There are plenty of good scheduling tools out there that will allow you to plan posts across multiple platforms. Hootsuite is one example, however, Facebook and Twitter allow you to schedule posts on the platforms directly.
Even some of the big brands are still looking at social media as a way to advertise to their audience without extra cost. This is not true. Facebook specifically is now essentially a paid platform for brands. Facebook have actively changed their algorithm to restrict the reach that a brand has on their page to drive and drive people to use their advertising platform. On a good day, organically, you can only hope to reach about 10% of your audience.
A basic way to increase your reach and engagement is to apply a boost to your posts. The simplest way to do this is to decide on how much budget you want to apply to social on a monthly basis and divide that budget by the number of posts you have scheduled. You can then apply a boost to each of your scheduled posts.
When you are boosting posts or creating an ad on a social network, boosting randomly may get you a higher reach but it won’t always get you better engagement. If your posts are well thought out, good quality and informative/entertaining, it probably means that you are not reaching the right people. Targeting requires you to think about who your audience is i.e. the people who may be interested in your chosen subject, product or service.
In Facebook you can create an audience based on a variety of factors including; behaviour, interests, demographic, gender, job title and much more.
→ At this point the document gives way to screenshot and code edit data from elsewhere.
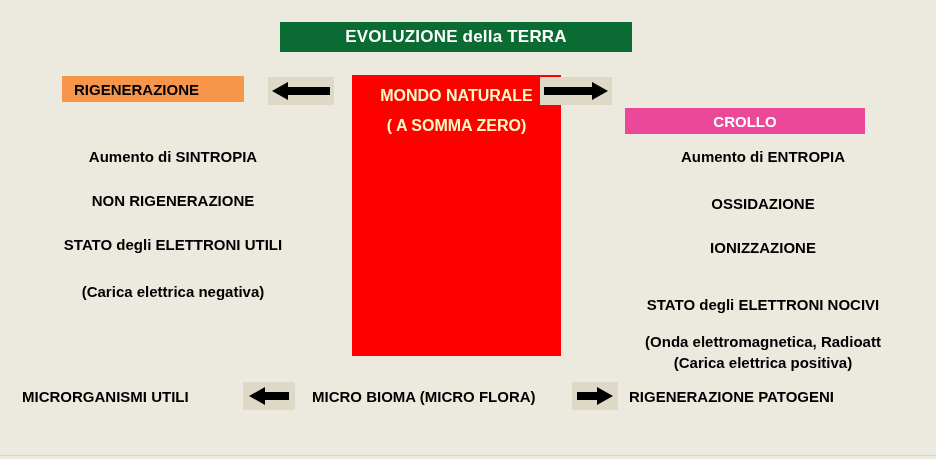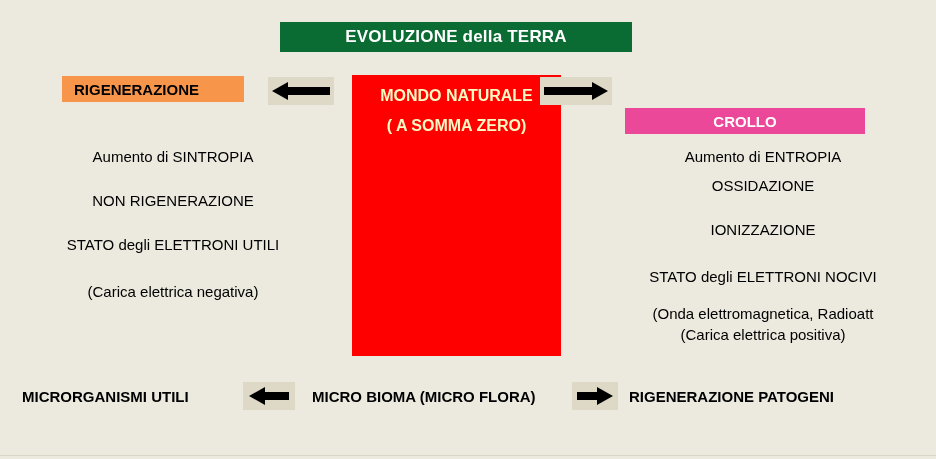"Aumento di SINTROPIA" .col-line { font-weight: normal -> bold }
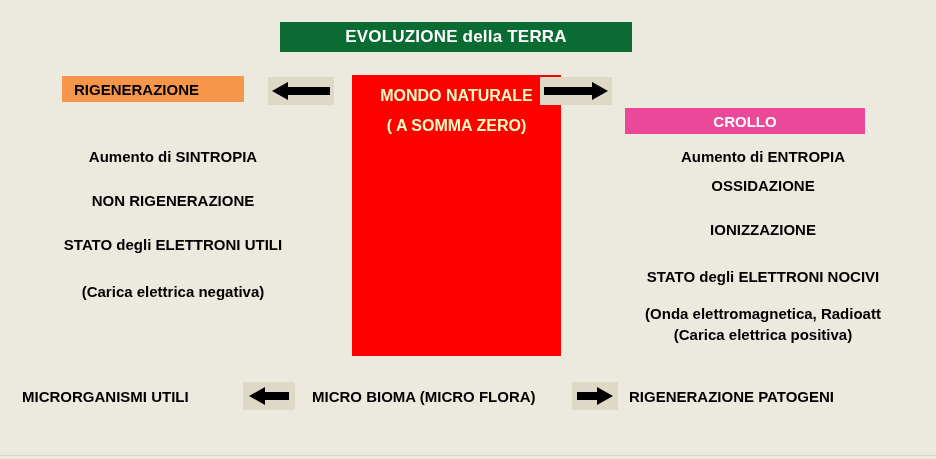"OSSIDAZIONE" .col-right .col-line:nth-child(2) { margin-top: 12px -> 30px }
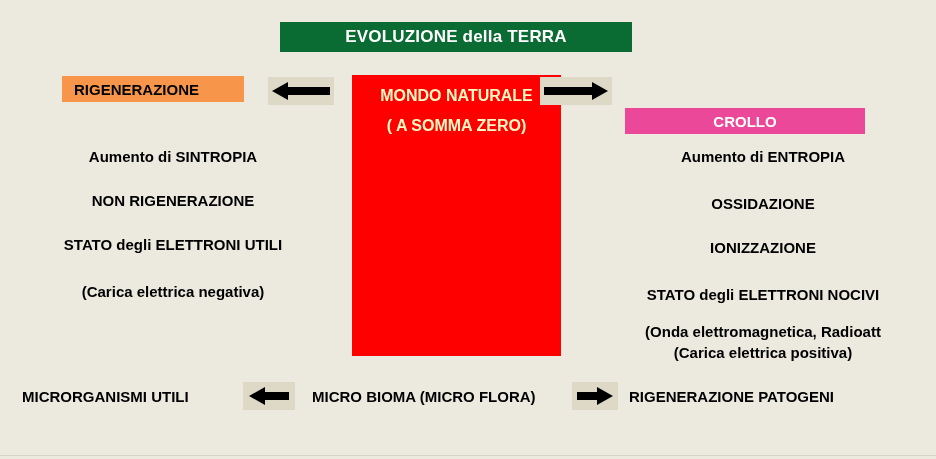"STATO degli ELETTRONI NOCIVI" .col-right .col-line:nth-child(4) { margin-top: 30px -> 40px }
Create an audience that isn’t too broad and is likely to include people interested in your subject matter and choose this audience as your targeting when creating a boost or ad.
Like all things in the world of digital marketing, your social media strategy should never be a finished thing. You should constantly be looking at what works and what doesn’t and optimising your content and targeting based on that data.
If a specific type of post of targeting work well, then try to create more posts that are similar and see if they continue to work well. Look at the type of people who are following you and social and try to establish what they might be interested in. Keep trying to make your content better and lose the stuff that doesn’t work well.
The above should give you a pretty solid start on social. There are other things to think about and more specific strategies that you can start to use on specific platforms. I have focussed a lot on Facebook here because, from a brand perspective I have seen lots of good results from this platform. Depending on your industry, twitter can also work well although I tend to avoid putting paid efforts into twitter as the results are never great.
Instagram also offers great results in terms of engagement. A lot of this can be managed through Facebook, specifically ads and boosts which can be extended to Instagram directly from the Facebook platform. You should also plan organic content for Instagram and take advantage of the story feature where you can.
Snapchat has the potential to offer great returns but, I would recommend building an audience elsewhere first and then driving people to snapchat. As the platform develops further, there will almost certainly be greater capabilities for brands.
The essence of all of this, it to create consistent engaging content and where you can, drive people to your owned media such as your website where you can collect data and start to remarket to people in different ways. Try to keep your social feed clean and dedicated to offering value. If you want to push products or services, try to reserve this for ads that will only appear to people who meet your criteria.